**Task to complete**
An exact copy of the data is required. No picture may appear in it.

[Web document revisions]

━━━━━━━━

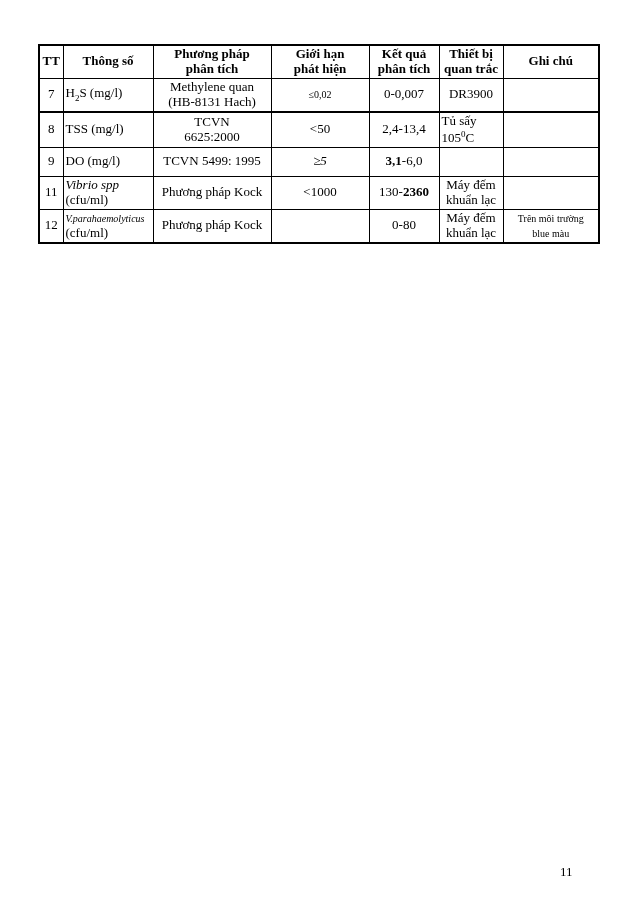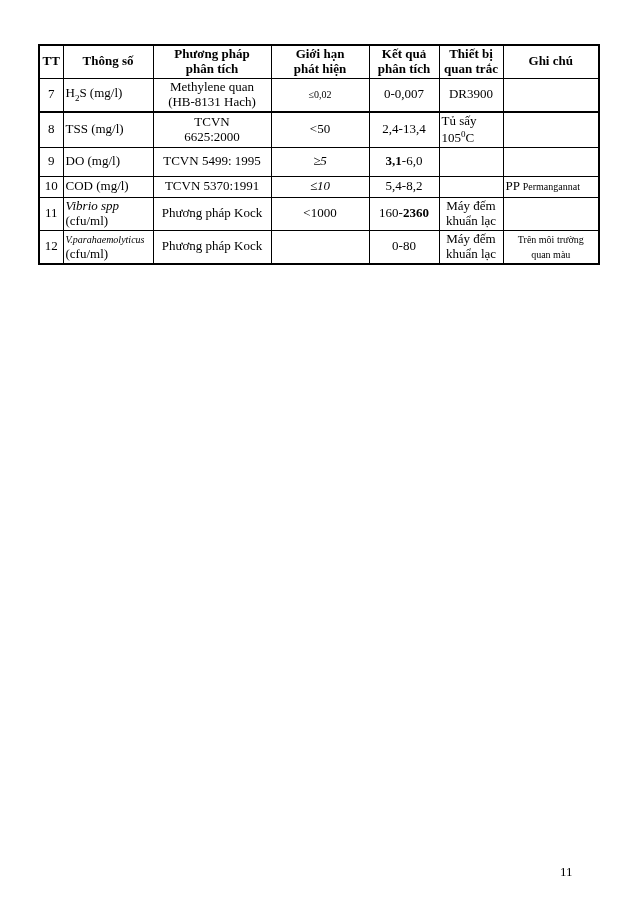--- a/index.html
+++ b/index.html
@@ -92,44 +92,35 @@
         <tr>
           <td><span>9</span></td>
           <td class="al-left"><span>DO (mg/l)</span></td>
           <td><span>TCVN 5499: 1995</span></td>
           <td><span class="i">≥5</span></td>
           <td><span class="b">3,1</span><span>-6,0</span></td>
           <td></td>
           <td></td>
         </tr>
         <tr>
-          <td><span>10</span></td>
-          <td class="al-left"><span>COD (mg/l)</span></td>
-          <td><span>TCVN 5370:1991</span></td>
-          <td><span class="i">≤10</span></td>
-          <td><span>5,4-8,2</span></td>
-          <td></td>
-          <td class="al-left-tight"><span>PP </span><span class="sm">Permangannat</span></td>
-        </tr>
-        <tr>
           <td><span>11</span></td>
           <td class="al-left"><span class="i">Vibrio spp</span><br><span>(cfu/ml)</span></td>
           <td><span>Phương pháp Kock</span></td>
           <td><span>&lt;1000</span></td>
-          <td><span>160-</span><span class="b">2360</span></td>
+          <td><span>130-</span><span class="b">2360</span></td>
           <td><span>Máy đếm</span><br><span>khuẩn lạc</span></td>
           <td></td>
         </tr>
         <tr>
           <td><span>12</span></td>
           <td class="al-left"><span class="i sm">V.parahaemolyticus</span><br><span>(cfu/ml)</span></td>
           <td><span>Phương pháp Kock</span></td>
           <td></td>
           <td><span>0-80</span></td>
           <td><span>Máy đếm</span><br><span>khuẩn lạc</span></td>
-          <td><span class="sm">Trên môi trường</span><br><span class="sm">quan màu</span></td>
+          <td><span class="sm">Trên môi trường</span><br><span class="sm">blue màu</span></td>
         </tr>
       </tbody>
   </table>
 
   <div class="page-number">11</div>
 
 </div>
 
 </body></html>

━━━━━━━━

**Exercise answer**
--- a/index.html
+++ b/index.html
@@ -92,44 +92,35 @@
         <tr>
           <td><span>9</span></td>
           <td class="al-left"><span>DO (mg/l)</span></td>
           <td><span>TCVN 5499: 1995</span></td>
           <td><span class="i">≥5</span></td>
           <td><span class="b">3,1</span><span>-6,0</span></td>
           <td></td>
           <td></td>
         </tr>
         <tr>
-          <td><span>10</span></td>
-          <td class="al-left"><span>COD (mg/l)</span></td>
-          <td><span>TCVN 5370:1991</span></td>
-          <td><span class="i">≤10</span></td>
-          <td><span>5,4-8,2</span></td>
-          <td></td>
-          <td class="al-left-tight"><span>PP </span><span class="sm">Permangannat</span></td>
-        </tr>
-        <tr>
           <td><span>11</span></td>
           <td class="al-left"><span class="i">Vibrio spp</span><br><span>(cfu/ml)</span></td>
           <td><span>Phương pháp Kock</span></td>
           <td><span>&lt;1000</span></td>
-          <td><span>160-</span><span class="b">2360</span></td>
+          <td><span>130-</span><span class="b">2360</span></td>
           <td><span>Máy đếm</span><br><span>khuẩn lạc</span></td>
           <td></td>
         </tr>
         <tr>
           <td><span>12</span></td>
           <td class="al-left"><span class="i sm">V.parahaemolyticus</span><br><span>(cfu/ml)</span></td>
           <td><span>Phương pháp Kock</span></td>
           <td></td>
           <td><span>0-80</span></td>
           <td><span>Máy đếm</span><br><span>khuẩn lạc</span></td>
-          <td><span class="sm">Trên môi trường</span><br><span class="sm">quan màu</span></td>
+          <td><span class="sm">Trên môi trường</span><br><span class="sm">blue màu</span></td>
         </tr>
       </tbody>
   </table>
 
   <div class="page-number">11</div>
 
 </div>
 
 </body></html>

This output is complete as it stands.